● WORK REQUEST
From the records below, pull each line that has "embeddings".

● Modification records
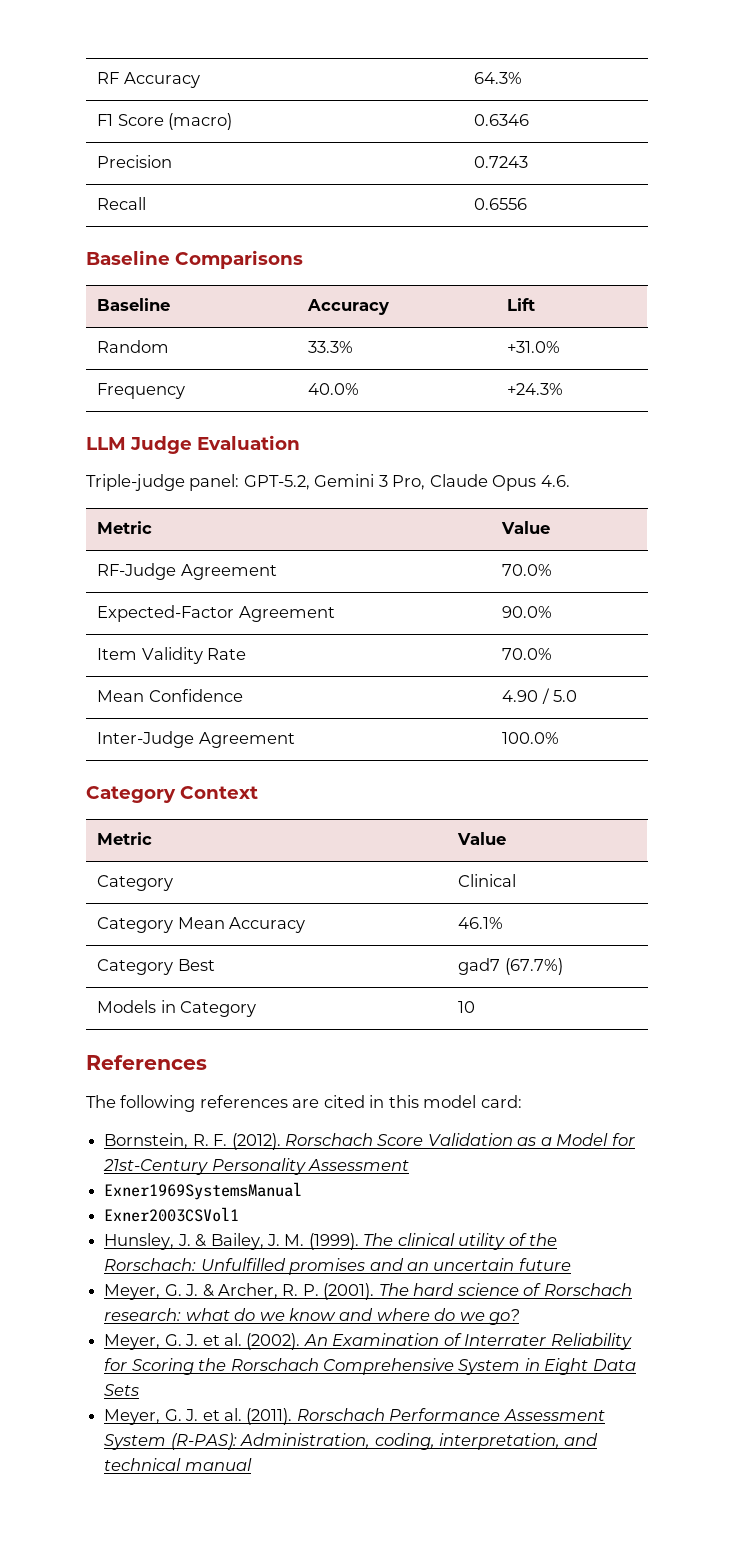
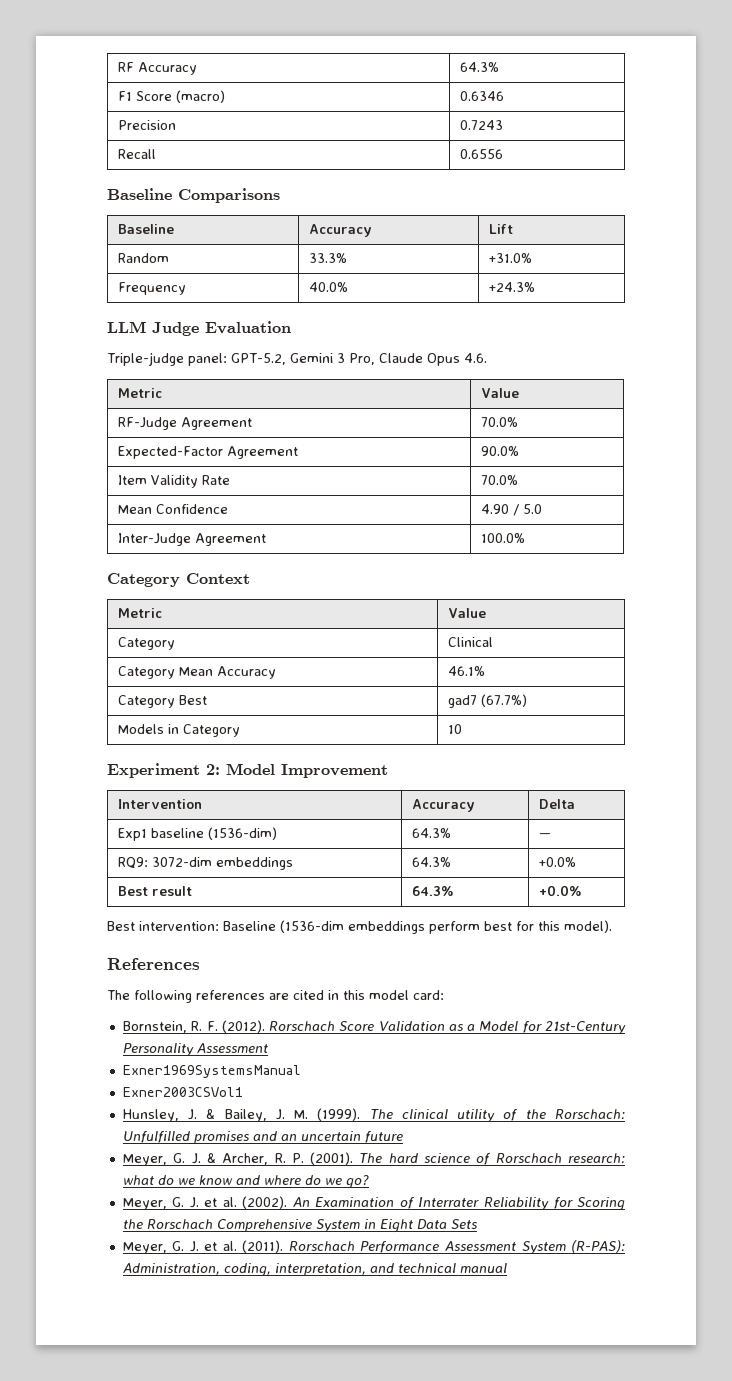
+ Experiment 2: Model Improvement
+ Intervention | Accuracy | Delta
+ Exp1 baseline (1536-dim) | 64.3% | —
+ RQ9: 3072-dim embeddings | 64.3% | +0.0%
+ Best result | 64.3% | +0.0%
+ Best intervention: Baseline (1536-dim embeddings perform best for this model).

● SOLUTION BELOW
+ RQ9: 3072-dim embeddings | 64.3% | +0.0%
+ Best intervention: Baseline (1536-dim embeddings perform best for this model).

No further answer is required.